## What needs to be done
Read through the records. Copy each line that has the word "white".

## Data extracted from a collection
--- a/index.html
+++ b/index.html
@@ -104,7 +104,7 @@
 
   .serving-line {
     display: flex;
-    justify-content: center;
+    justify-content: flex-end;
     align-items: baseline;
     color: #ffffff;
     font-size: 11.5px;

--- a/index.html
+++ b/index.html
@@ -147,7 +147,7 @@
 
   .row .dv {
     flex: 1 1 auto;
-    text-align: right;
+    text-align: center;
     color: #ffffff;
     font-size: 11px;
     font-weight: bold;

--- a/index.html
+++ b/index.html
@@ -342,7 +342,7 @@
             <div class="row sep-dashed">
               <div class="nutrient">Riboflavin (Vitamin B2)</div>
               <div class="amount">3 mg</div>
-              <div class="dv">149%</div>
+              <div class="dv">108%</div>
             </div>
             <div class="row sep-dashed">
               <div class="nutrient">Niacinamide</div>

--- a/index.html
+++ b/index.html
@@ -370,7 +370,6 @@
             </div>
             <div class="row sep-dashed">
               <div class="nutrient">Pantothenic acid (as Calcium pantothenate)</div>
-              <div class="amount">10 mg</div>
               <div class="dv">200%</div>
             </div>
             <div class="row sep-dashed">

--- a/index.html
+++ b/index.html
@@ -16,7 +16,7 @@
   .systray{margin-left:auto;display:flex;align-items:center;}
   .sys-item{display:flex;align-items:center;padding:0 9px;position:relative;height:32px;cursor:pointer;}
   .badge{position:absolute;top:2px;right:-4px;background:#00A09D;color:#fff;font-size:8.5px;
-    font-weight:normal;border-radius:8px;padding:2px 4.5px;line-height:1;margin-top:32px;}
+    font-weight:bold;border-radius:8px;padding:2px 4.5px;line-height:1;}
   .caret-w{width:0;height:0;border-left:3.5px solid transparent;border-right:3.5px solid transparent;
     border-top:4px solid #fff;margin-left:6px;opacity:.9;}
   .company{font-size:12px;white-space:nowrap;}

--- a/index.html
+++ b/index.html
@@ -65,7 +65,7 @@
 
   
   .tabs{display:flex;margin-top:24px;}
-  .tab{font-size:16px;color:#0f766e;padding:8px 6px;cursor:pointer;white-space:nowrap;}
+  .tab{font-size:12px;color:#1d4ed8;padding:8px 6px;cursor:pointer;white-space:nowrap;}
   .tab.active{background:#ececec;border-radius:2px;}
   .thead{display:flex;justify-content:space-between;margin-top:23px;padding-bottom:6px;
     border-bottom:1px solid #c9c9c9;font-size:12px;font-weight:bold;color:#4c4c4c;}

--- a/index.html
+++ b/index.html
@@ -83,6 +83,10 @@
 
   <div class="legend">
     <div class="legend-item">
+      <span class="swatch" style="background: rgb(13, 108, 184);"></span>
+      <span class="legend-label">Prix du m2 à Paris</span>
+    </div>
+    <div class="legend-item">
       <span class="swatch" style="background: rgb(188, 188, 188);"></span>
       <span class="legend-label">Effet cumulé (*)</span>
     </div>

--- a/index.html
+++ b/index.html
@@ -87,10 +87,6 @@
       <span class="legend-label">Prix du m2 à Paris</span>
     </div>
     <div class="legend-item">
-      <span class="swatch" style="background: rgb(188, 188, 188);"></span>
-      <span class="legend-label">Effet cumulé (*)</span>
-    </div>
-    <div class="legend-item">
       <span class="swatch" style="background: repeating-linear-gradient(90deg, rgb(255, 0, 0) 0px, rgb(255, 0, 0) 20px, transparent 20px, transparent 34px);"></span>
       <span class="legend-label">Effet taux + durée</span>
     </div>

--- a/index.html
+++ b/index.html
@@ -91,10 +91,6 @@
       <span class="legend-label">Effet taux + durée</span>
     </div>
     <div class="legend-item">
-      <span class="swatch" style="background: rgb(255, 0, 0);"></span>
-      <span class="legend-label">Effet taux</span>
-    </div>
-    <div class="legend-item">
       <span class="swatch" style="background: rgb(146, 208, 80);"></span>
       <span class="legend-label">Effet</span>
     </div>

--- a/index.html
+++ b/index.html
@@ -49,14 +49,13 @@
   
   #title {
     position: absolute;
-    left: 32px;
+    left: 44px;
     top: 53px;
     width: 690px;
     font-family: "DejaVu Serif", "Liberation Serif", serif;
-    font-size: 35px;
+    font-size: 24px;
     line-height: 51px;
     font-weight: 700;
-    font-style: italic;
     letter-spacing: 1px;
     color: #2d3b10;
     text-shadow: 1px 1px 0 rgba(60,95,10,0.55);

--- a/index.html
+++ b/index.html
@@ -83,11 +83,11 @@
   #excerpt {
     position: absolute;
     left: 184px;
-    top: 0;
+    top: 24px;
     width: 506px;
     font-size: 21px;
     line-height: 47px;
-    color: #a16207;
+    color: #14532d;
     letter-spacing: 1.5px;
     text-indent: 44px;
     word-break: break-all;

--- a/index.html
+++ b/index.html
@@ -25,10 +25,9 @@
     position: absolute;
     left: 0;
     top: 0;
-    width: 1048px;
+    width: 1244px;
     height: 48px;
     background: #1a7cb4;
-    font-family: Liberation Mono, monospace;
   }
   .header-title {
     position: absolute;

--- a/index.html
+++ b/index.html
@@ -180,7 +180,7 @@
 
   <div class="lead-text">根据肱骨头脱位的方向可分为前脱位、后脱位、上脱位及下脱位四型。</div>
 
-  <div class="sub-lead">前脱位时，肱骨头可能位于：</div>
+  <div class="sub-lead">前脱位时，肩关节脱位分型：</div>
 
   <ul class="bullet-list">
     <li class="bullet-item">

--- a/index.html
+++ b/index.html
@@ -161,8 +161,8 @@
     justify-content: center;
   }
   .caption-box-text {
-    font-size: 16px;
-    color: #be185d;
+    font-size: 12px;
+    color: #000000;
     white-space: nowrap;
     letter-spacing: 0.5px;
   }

## Written answer
   .company{font-size:12px;white-space:nowrap;}
-  .tab{font-size:16px;color:#0f766e;padding:8px 6px;cursor:pointer;white-space:nowrap;}
+  .tab{font-size:12px;color:#1d4ed8;padding:8px 6px;cursor:pointer;white-space:nowrap;}
     white-space: nowrap;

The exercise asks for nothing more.